§ **Required work**:
An exact copy of the lines of the listing below between the "color: #5eead4 ->" line and the "text: review ->" line, both included, is the whole answer; please omit the pictures.

§ **Records for the task**:
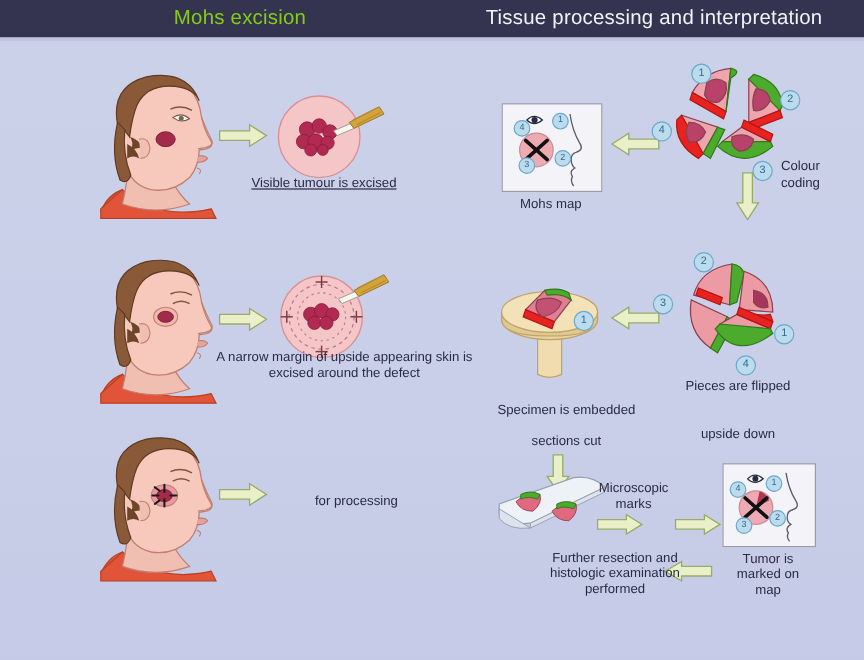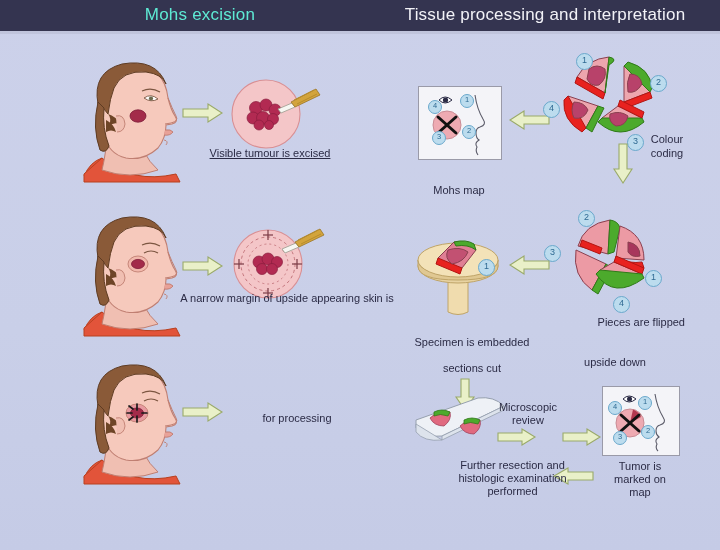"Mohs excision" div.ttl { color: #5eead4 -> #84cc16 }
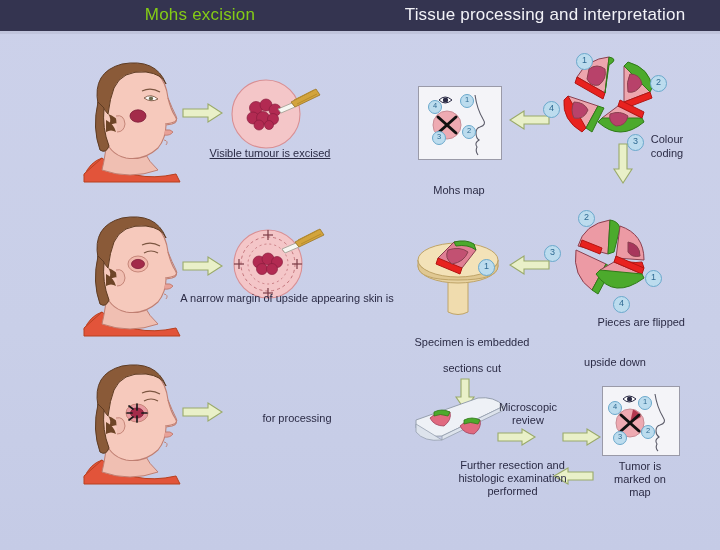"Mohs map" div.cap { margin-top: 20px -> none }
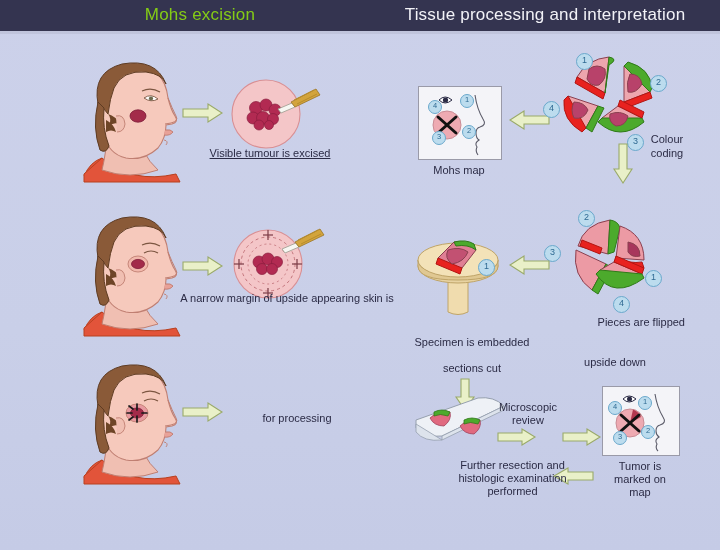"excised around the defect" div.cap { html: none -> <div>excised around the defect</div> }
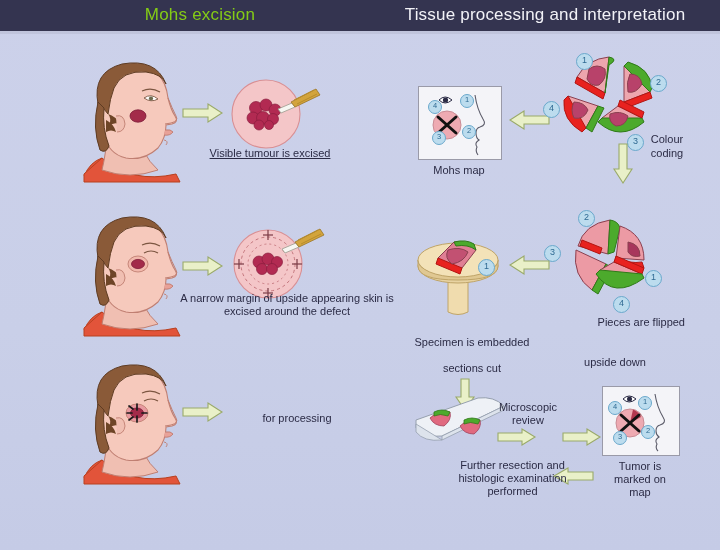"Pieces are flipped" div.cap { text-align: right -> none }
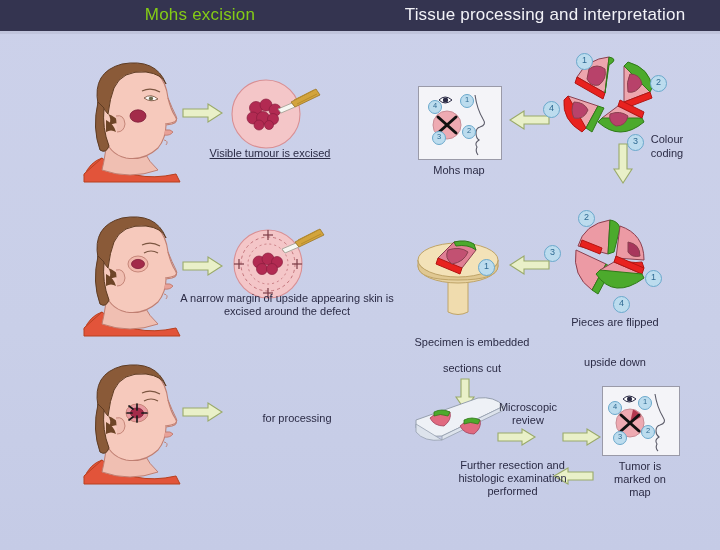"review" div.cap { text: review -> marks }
--
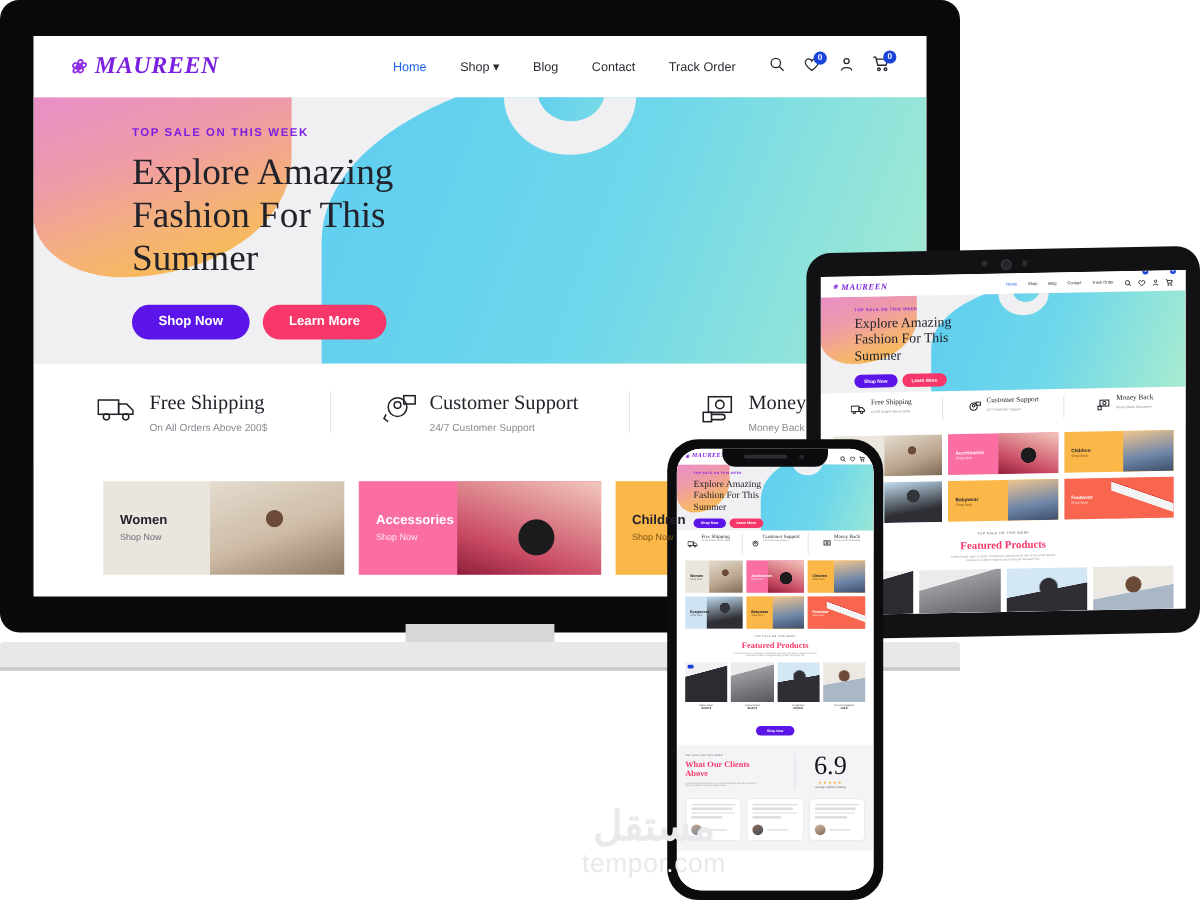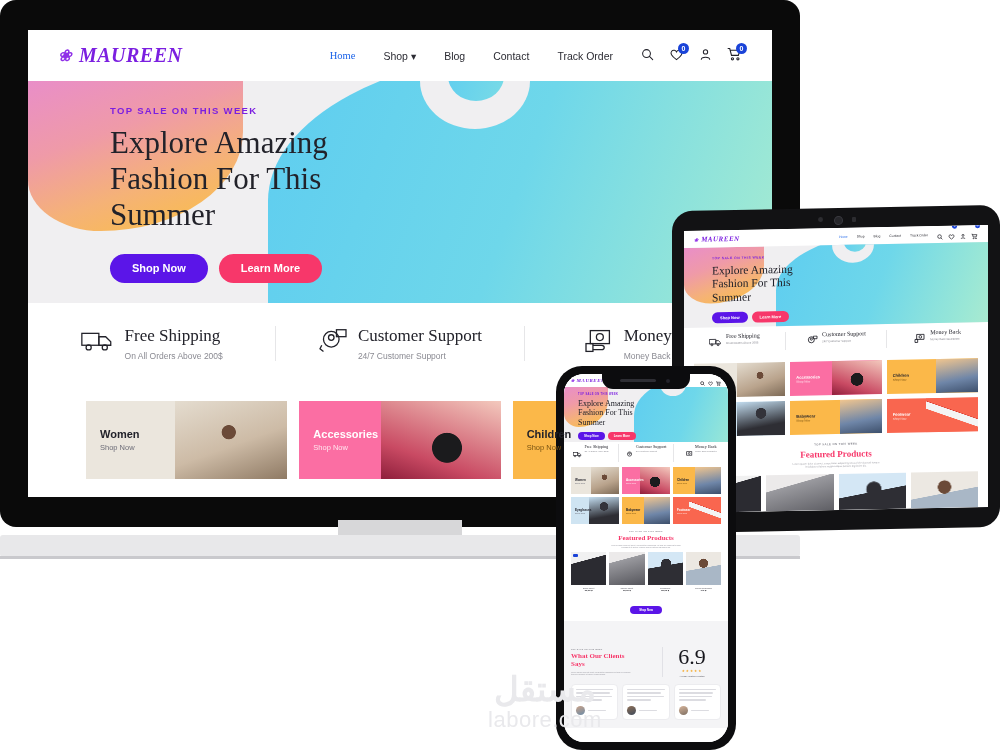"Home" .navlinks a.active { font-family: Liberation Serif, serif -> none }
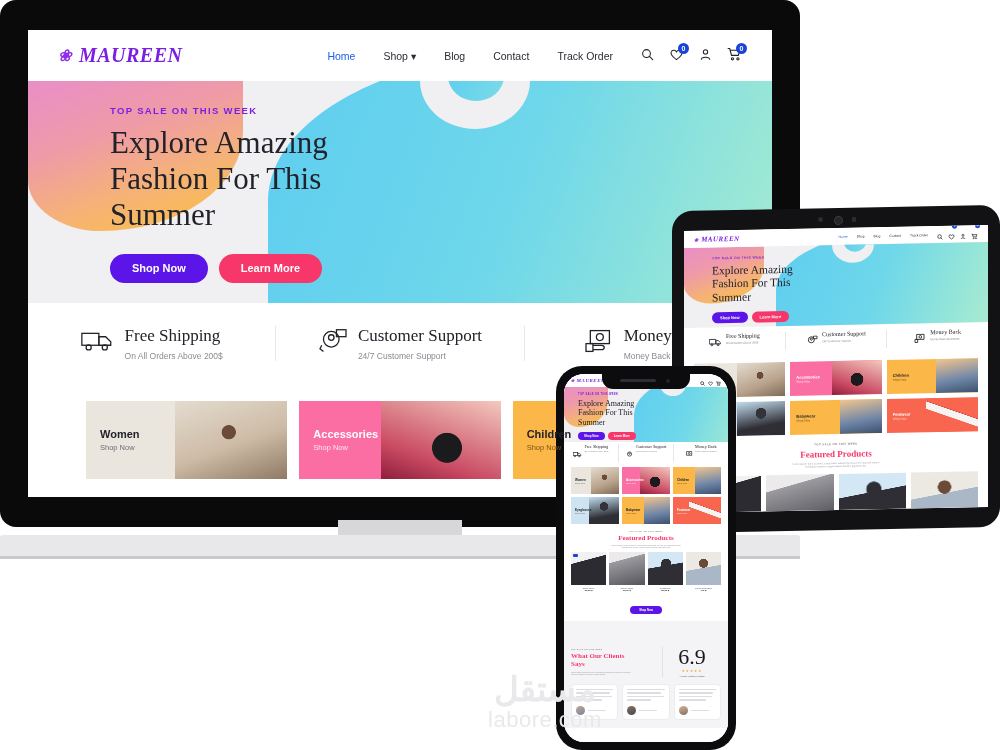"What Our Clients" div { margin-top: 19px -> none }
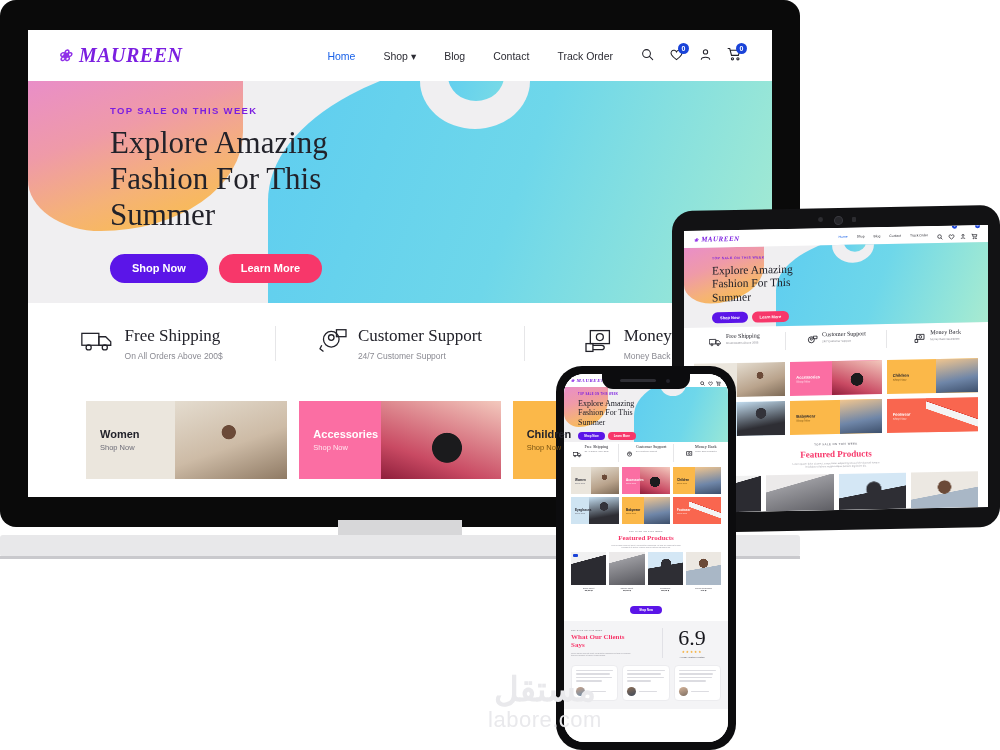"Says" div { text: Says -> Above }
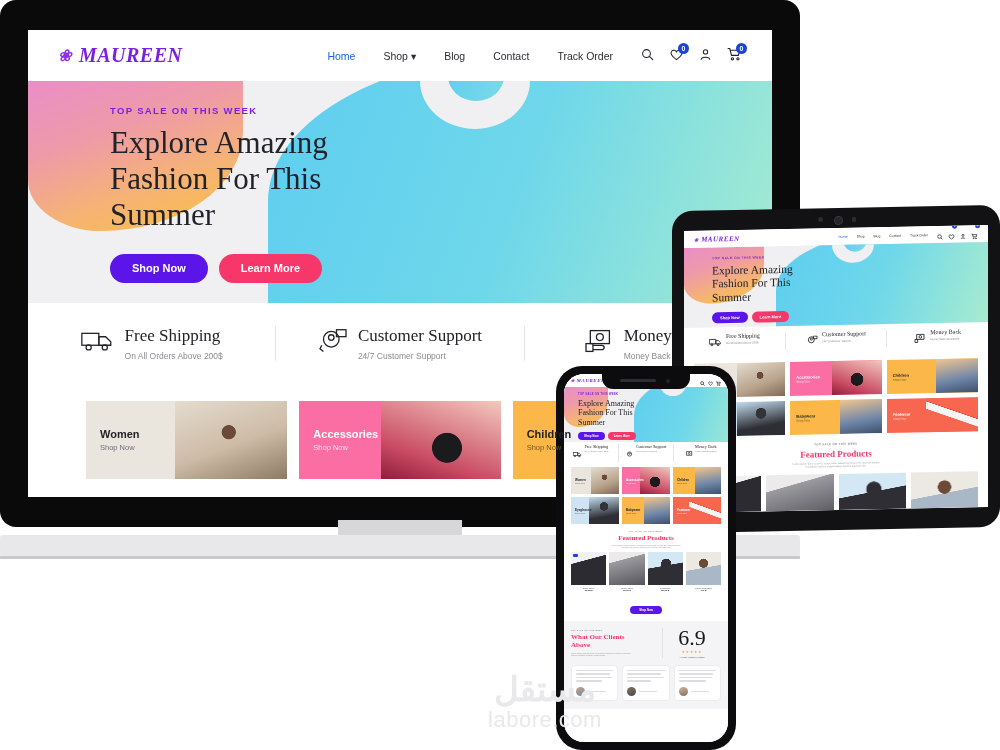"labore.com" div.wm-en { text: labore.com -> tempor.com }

§ **Solved exercise**:
"Mohs excision" div.ttl { color: #5eead4 -> #84cc16 }
"Mohs map" div.cap { margin-top: 20px -> none }
"excised around the defect" div.cap { html: none -> <div>excised around the defect</div> }
"Pieces are flipped" div.cap { text-align: right -> none }
"review" div.cap { text: review -> marks }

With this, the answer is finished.